I would like to give credit where credit is due. Videos are from YouTube and other sources such as NicoNico while Oricon rankings and other information are translated from the Japanese Wikipedia unless noted.

Thursday, January 4, 2024

Sally Mae/Mina Aoe -- Gincho Nagarebana(銀蝶流れ花)

 

Over the Holidays, podcaster and friend Rocket Brown let me know about a singer from the late 60s and early 70s who went by the name Sally Mae(サリー・メイ). I then found a video that has been labeled "Sally Mae" on YouTuber SUKEBAN刄ZVEKO's channel which had this blonde lady in what seems to be a yakuza movie executing justice on a doomed ruffian. I'm pretty sure that this is indeed the same Sally Mae whose picture I saw on the single cover of the song that Rocket had sent me since the lady was also mostly a movie actress.

Looking at the name, single cover and the movie clip, I had assumed that Sally Mae was an American or European who was a perfectly fluent Japanese speaker, but apparently according to one Japanese blogger, she was 100% Japanese and her J-Wiki file states that she was born in Kyoto as Sachiko or Yukiko Kako(加古幸子)in 1948 with no English name added. The blogger also mentions that her hair was something that had been bleached out.

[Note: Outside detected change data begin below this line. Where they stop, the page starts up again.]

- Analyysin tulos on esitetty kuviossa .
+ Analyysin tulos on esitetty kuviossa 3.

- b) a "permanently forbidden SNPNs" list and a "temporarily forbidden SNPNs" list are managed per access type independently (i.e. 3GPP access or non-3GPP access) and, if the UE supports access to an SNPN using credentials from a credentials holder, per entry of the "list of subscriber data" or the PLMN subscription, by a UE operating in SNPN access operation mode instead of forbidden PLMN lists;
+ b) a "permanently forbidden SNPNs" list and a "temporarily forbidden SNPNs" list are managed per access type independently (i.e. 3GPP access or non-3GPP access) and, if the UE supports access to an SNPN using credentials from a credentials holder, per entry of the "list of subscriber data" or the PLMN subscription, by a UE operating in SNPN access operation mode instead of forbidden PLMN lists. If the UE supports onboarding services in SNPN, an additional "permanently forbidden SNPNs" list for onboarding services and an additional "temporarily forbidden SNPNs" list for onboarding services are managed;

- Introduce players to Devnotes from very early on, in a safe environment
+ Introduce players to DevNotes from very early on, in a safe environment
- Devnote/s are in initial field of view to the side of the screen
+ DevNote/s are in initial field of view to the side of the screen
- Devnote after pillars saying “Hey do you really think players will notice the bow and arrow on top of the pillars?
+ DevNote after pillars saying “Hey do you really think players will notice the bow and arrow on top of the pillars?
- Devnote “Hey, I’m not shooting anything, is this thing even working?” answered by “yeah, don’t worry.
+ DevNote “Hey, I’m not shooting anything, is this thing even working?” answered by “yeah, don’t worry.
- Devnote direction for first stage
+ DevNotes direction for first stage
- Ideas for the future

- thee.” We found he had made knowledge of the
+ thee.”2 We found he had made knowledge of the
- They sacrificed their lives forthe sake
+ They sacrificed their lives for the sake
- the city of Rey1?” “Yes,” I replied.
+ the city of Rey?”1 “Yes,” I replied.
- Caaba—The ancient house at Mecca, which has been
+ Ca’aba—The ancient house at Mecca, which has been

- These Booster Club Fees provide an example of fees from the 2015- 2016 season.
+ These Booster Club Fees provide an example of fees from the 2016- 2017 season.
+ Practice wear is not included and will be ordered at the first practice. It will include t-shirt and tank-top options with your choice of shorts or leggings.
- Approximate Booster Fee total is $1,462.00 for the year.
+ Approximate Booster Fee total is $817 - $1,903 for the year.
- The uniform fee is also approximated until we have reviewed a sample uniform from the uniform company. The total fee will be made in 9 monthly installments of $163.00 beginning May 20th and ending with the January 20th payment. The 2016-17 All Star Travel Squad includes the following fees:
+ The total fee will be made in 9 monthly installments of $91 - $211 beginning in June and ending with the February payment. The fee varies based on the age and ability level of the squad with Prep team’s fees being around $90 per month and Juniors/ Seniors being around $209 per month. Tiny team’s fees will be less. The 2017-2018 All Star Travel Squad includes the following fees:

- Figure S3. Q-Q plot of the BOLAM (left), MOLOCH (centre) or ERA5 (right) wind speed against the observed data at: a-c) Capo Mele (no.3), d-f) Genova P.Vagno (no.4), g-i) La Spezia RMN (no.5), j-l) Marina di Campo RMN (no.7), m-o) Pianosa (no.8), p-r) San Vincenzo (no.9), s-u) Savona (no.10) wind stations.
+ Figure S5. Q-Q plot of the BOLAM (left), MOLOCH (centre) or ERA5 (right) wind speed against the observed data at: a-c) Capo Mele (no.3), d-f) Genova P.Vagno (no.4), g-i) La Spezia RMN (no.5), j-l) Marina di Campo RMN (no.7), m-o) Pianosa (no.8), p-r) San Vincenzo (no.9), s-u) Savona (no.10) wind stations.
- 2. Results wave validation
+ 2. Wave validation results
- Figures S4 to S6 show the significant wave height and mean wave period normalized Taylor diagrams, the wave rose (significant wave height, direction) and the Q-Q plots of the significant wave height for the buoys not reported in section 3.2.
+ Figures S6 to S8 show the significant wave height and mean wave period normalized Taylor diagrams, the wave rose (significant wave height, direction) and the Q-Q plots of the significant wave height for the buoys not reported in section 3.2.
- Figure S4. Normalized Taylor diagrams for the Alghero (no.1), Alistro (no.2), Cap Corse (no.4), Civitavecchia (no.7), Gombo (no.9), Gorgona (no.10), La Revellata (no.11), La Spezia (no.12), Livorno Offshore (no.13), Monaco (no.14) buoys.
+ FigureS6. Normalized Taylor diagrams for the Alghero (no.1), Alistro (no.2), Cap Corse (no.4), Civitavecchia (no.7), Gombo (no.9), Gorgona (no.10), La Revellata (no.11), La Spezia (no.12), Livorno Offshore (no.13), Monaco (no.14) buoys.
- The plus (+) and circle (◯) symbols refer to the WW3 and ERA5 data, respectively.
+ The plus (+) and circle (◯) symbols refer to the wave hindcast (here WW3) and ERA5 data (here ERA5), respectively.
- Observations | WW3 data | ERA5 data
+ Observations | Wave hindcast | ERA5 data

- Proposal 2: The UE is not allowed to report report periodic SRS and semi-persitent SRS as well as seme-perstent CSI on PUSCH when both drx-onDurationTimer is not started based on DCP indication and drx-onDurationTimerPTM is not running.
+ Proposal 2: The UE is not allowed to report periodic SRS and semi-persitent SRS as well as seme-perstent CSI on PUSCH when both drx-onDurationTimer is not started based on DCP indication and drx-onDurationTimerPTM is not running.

Well, whatever the case may be, the music part of her career began in 1963 when she was a member of the Group Sounds band Sharp Hawks(シャープ・ホークス)although she had left before they made their major debut. Then in 1969, Sally Mae made her own solo debut with an enka tune (with some bluesy Mood Kayo elements) titled "Gincho Nagarebana" (Silver Butterfly [or Ginza Butterfly] Flowers). Written by Kohan Kawauchi(川内康範)and composed by Reiji Hana(花礼二), Sally Mae channels her inner Keiko Fuji(藤圭子)in her delivery of the lyrics about living alone and lonely (possibly as a hostess) in the cruel world of Tokyo

Sally Mae released a total of five singles and a 1970 album. Along with her singing and acting roles, she was also a model and a television program assistant before retiring in 1975. She had been married to a pitcher for the Hiroshima Carp but subsequently divorced. Unfortunately, she would pass away sometime in the late 1980s although the year has yet to be specified.

The late husky-voiced Mina Aoe(青江三奈)recorded a cover version of "Gincho Nagarebana" for her 1970 album "Mugi to Heitai ~ Aoe Mina Otokogokoro wo Utau"(麦と兵隊 青江三奈 男ごころを唄う...Wheat and Soldiers: Mina Aoe Sings of a Man's Heart). Many thanks to Rocket Brown.